═══ Available records
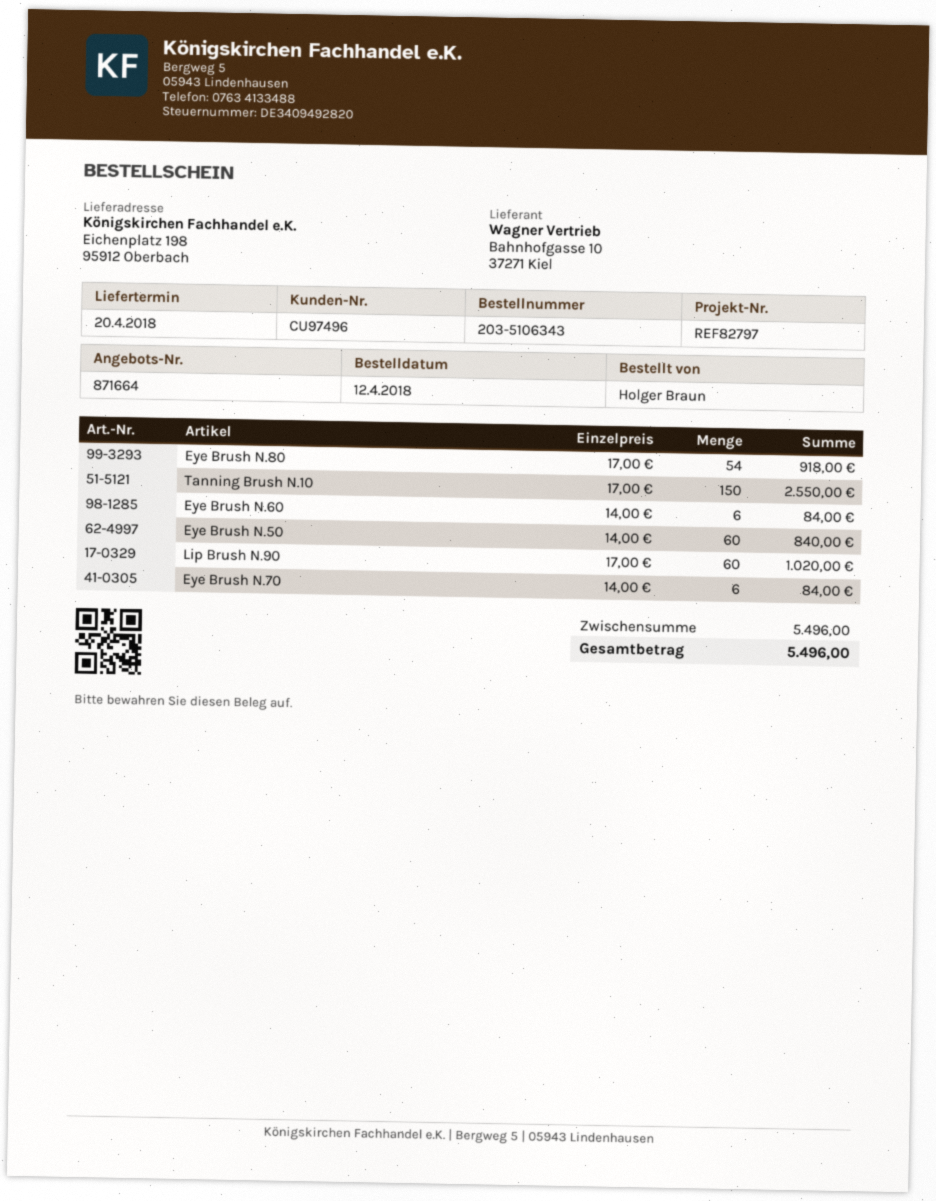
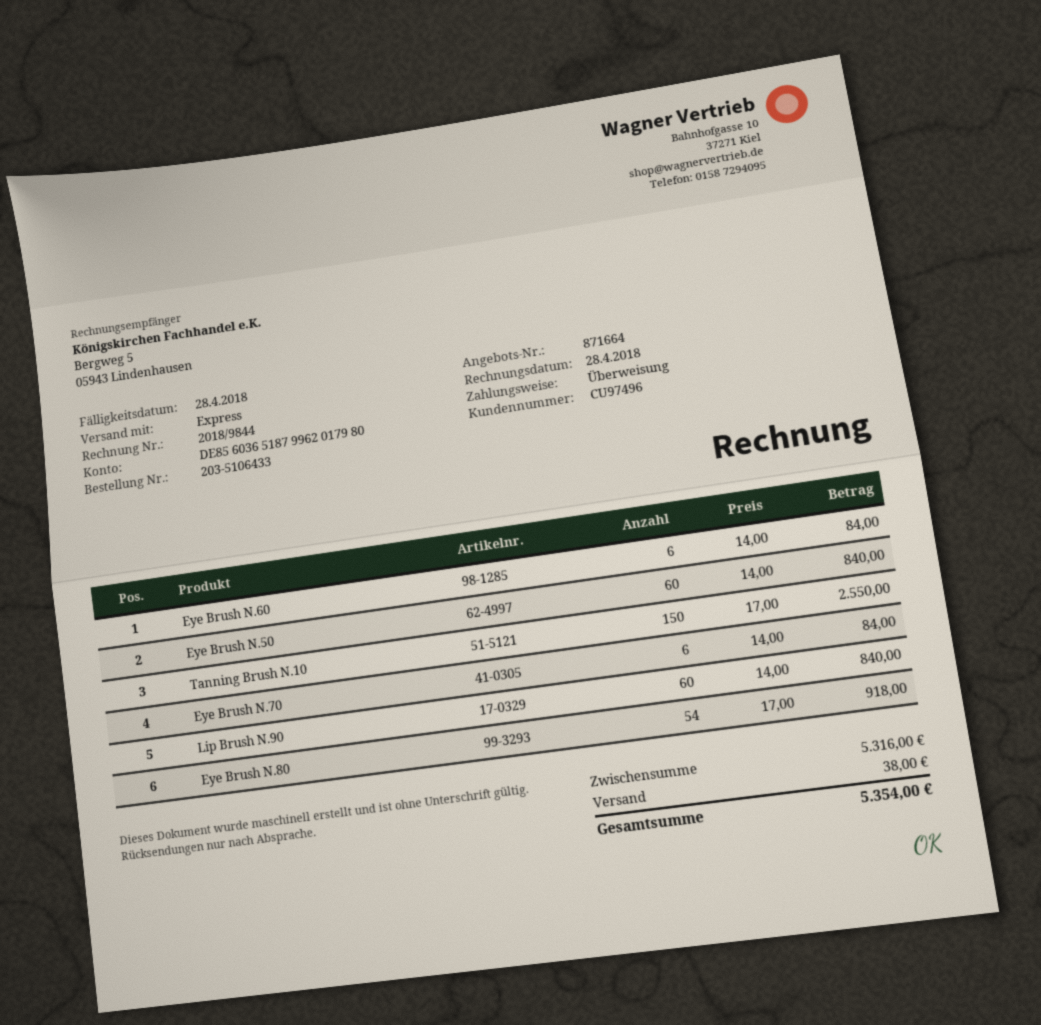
order number: 203-5106343 -> 203-5106433
Lip Brush N.90: 60 x 17.00 = 1020.00 -> 60 x 14.00 = 840.00
subtotal: 5496.00 -> 5316.00
shipping: none -> 38.00
total: 5496.00 -> 5354.00

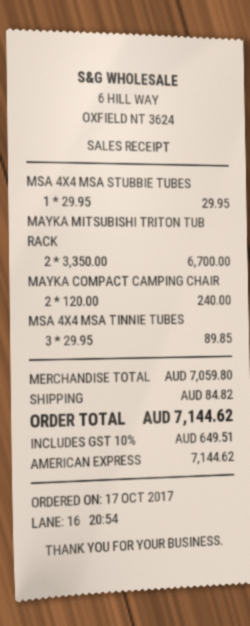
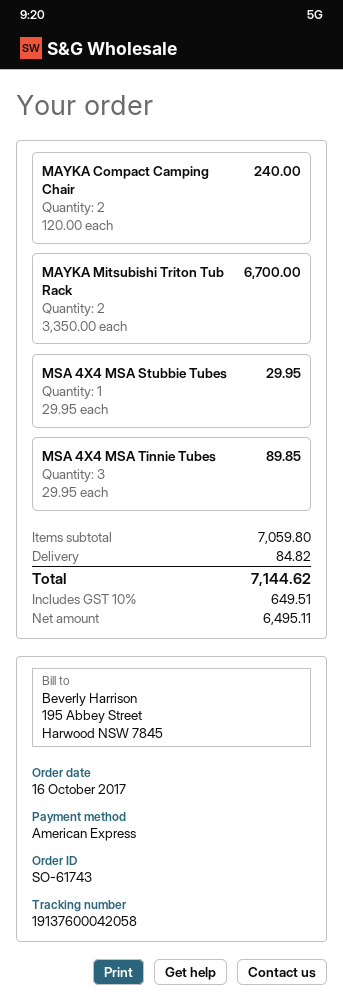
order date: 2017-10-17 -> 2017-10-16

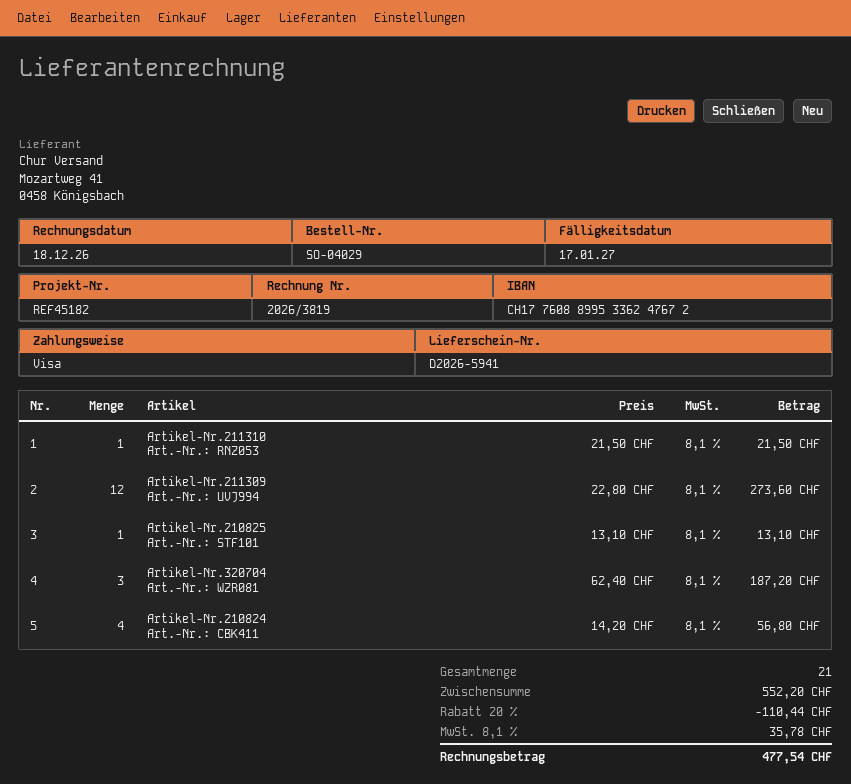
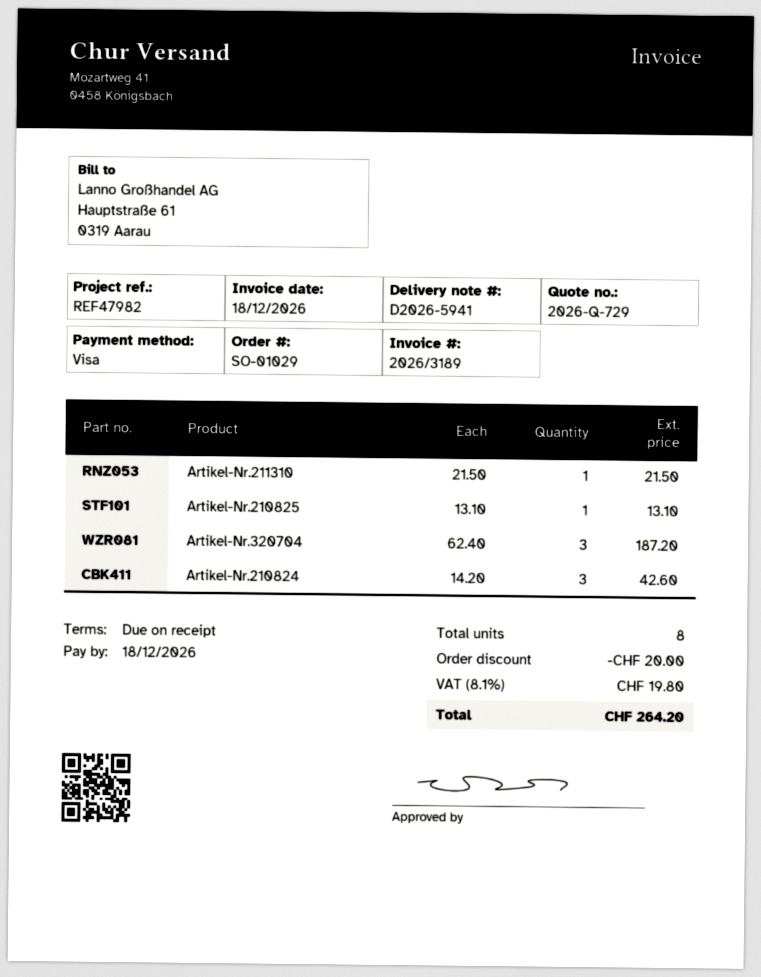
order number: SO-04029 -> SO-01029
invoice number: 2026/3819 -> 2026/3189
due date: 2027-01-17 -> 2026-12-18
reference: REF45182 -> REF47982
Artikel-Nr.211309: 12 x 22.80 = 273.60 -> none
Artikel-Nr.210824: 4 x 14.20 = 56.80 -> 3 x 14.20 = 42.60
total quantity: 21 -> 8
discount: 110.44 -> 20.00
tax: 8.1% = 35.78 -> 8.1% = 19.80
total: 477.54 -> 264.20

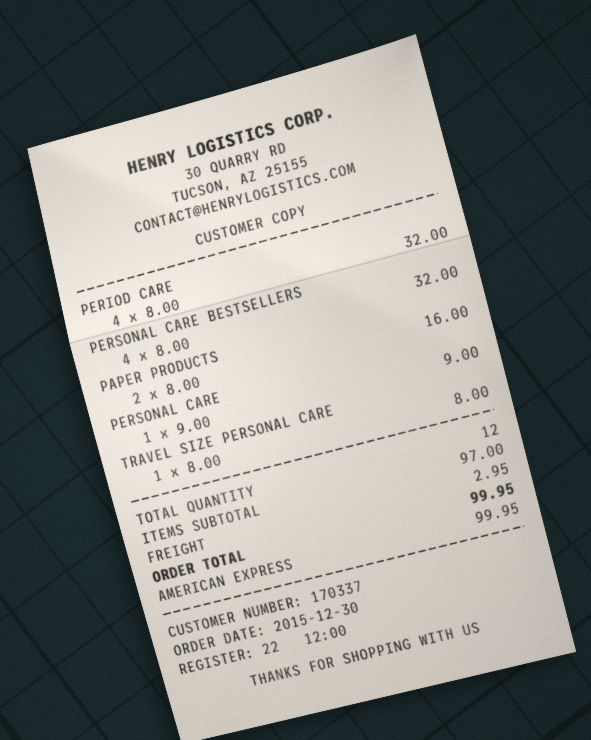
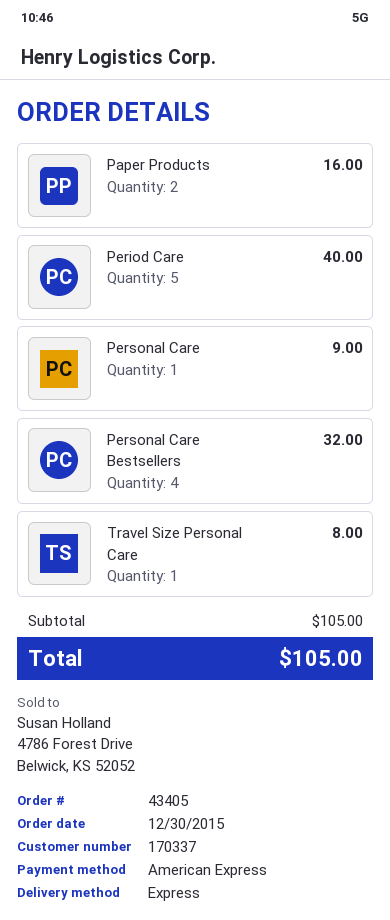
PERIOD CARE: 4 for 32.00 -> 5 for 40.00
subtotal: 97.00 -> 105.00
shipping: 2.95 -> none
total: 99.95 -> 105.00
══════
**Action item:** If an entry contains a picture, skip the picture and reproduce everything else exactly.

**Solution below:**
order number: 203-5106343 -> 203-5106433
Lip Brush N.90: 60 x 17.00 = 1020.00 -> 60 x 14.00 = 840.00
subtotal: 5496.00 -> 5316.00
shipping: none -> 38.00
total: 5496.00 -> 5354.00

order date: 2017-10-17 -> 2017-10-16

order number: SO-04029 -> SO-01029
invoice number: 2026/3819 -> 2026/3189
due date: 2027-01-17 -> 2026-12-18
reference: REF45182 -> REF47982
Artikel-Nr.211309: 12 x 22.80 = 273.60 -> none
Artikel-Nr.210824: 4 x 14.20 = 56.80 -> 3 x 14.20 = 42.60
total quantity: 21 -> 8
discount: 110.44 -> 20.00
tax: 8.1% = 35.78 -> 8.1% = 19.80
total: 477.54 -> 264.20

PERIOD CARE: 4 for 32.00 -> 5 for 40.00
subtotal: 97.00 -> 105.00
shipping: 2.95 -> none
total: 99.95 -> 105.00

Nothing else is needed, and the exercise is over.